I know that today's big news is Arafat's death, but I wanted to take a quick moment to remember historian Iris Chang, who died yesterday. Chang is best-known for her 1997 book The Rape of Nanking which told the story of the 300,000 people who were tortured, raped, and murdered when the Japanese took Nanking (also spelled: Nanjing). A quick look around the web suggests that her claims about Japanese atrocities at Nanking are controversial, though many of the anti-Chang websites I visited were of questionable credibility. This site, in contrast, is more balanced, and has a useful bibliography, and external links.

Chang was young, and her writing was very promising.

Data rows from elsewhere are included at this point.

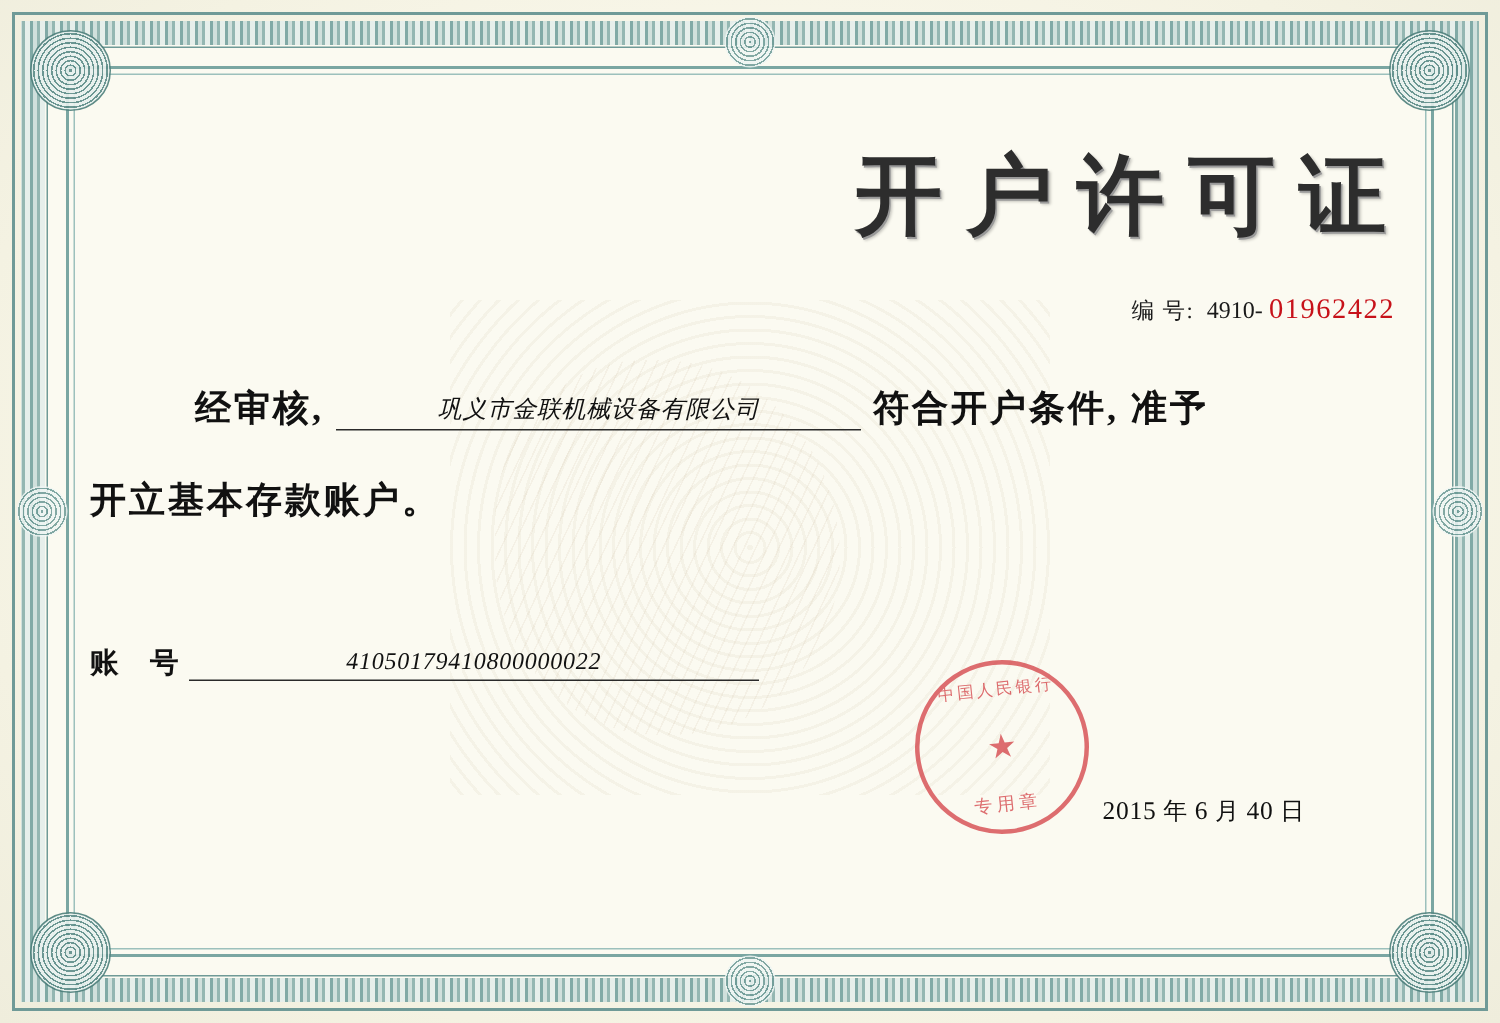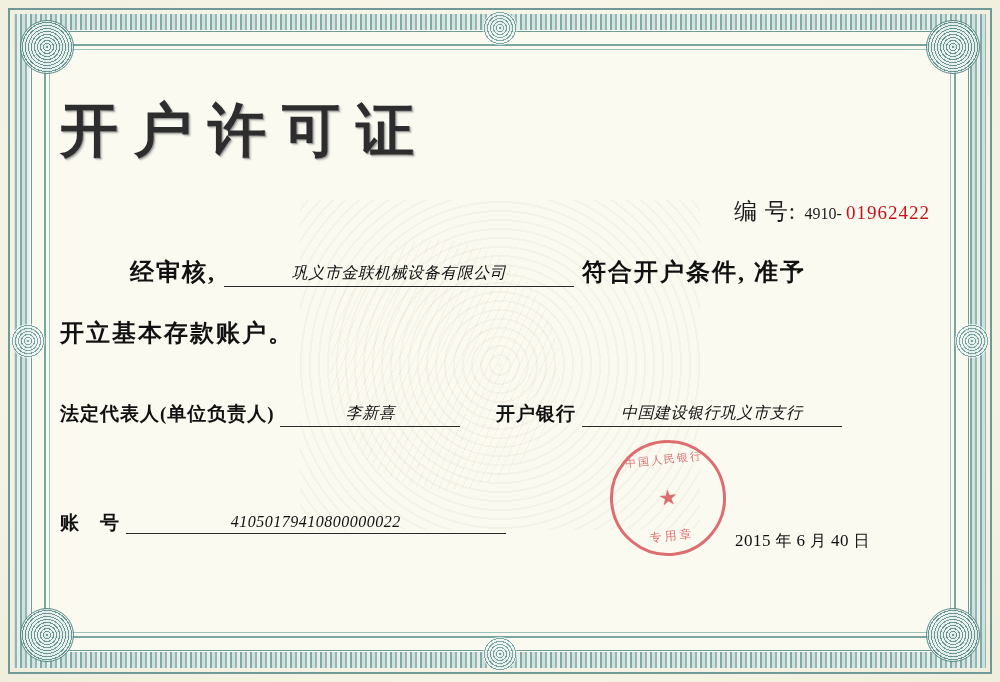--- a/index.html
+++ b/index.html
@@ -149,7 +149,7 @@
   }
 
   .doc-title {
-    text-align: left;
+    text-align: right;
     font-family: "DejaVu Serif", serif;
     font-size: 58px;
     font-weight: bold;

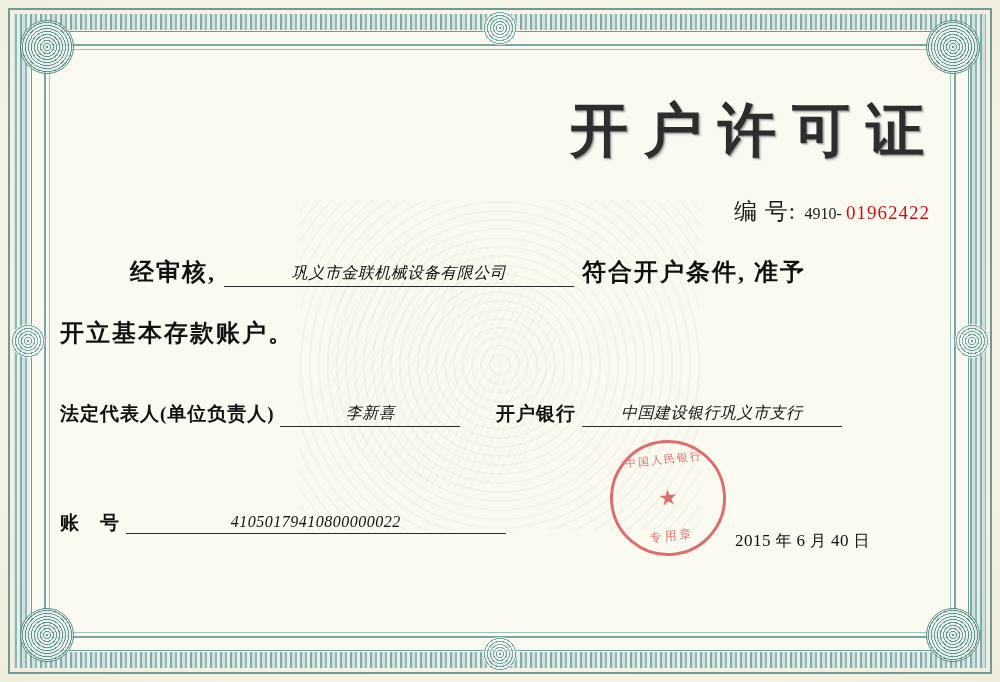--- a/index.html
+++ b/index.html
@@ -189,7 +189,7 @@
     white-space: nowrap;
   }
   .serial-label {
-    font-size: 23px;
+    font-size: 15px;
     letter-spacing: 1px;
   }
   .serial-prefix {

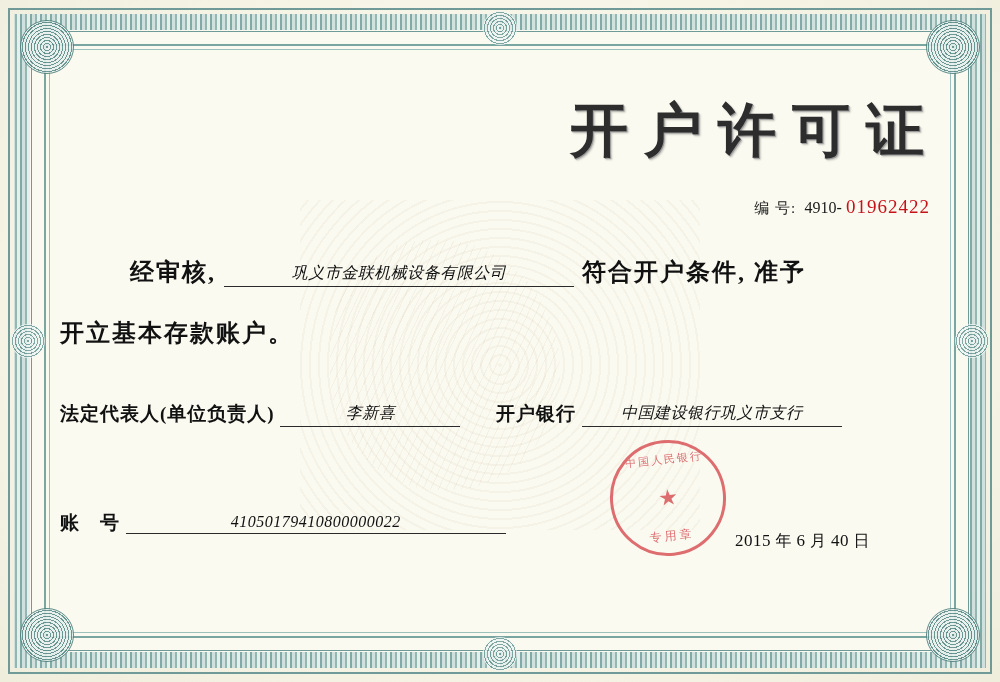--- a/index.html
+++ b/index.html
@@ -368,13 +368,6 @@
 
     <div class="body-line2">开立基本存款账户。</div>
 
-    <div class="row-rep">
-      <span>法定代表人(单位负责人)</span>
-      <span class="fill-blank blank-rep">李新喜</span>
-      <span class="gap-lg"></span>
-      <span>开户银行</span>
-      <span class="fill-blank blank-bank">中国建设银行巩义市支行</span>
-    </div>
 
     <div class="row-account">
       <span>账　号</span>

But she was also, the death-notices point out, deeply depressed.

n 1997, Chang published the bestselling "The Rape of Nan-king," which described the rape, torture and killing of hundreds of thousands of Chinese civilians by Japanese soldiers during the 1930s. "The Chinese in America," published last year, is a history of Chinese immigrants and their descendants in the United States.

Chang suffered a breakdown during researching for her fourth book about U.S. soldiers who fought the Japanese in the Philippines during World War II.

Chang continued to suffer from depression after she was released from the hospital. In a note to her family, she asked to be remembered as the person she was before she became ill - "engaged with life, committed to her causes, her writing and her family."

Another reason not to visit Belfast

Racist attacks against immigrants. The comments on Slugger O'Toole are worth checking out.

Are Academics Guilty of Groupthink?

Sometimes they are, but I think this was always the case in one way or another. Original thought has always been the province of a lonely few, irrespective of politics. "Groupthink" sounds like an evil, Orwellian hell, but actually it is the norm for many, many people in all kinds of professional pursuits.

It takes real intellectual discipline to avoid falling into the trap of familiar, generally accepted patterns of thought. One problem in today's humanities universe is undoubtedly comfortable multiculturalism; in an earlier era, problems were comfortable canon-worship, or comfortable scholasticism. I think there is more diversity of opinion (and specifically, more political and cultural conservatism) in academia than most people think. But I also think the overall intellectual climate -- the openness of thought, the willingness to engage with people who hold differing opinions -- could be a lot better than it is.

Still, Mark Bauerlein thinks it's a serious problem, and makes the case in an essay in The Chronicle. Erin O'Connor agrees with him.

I posted a comment on her site disagreeing on tone, not so much on substance.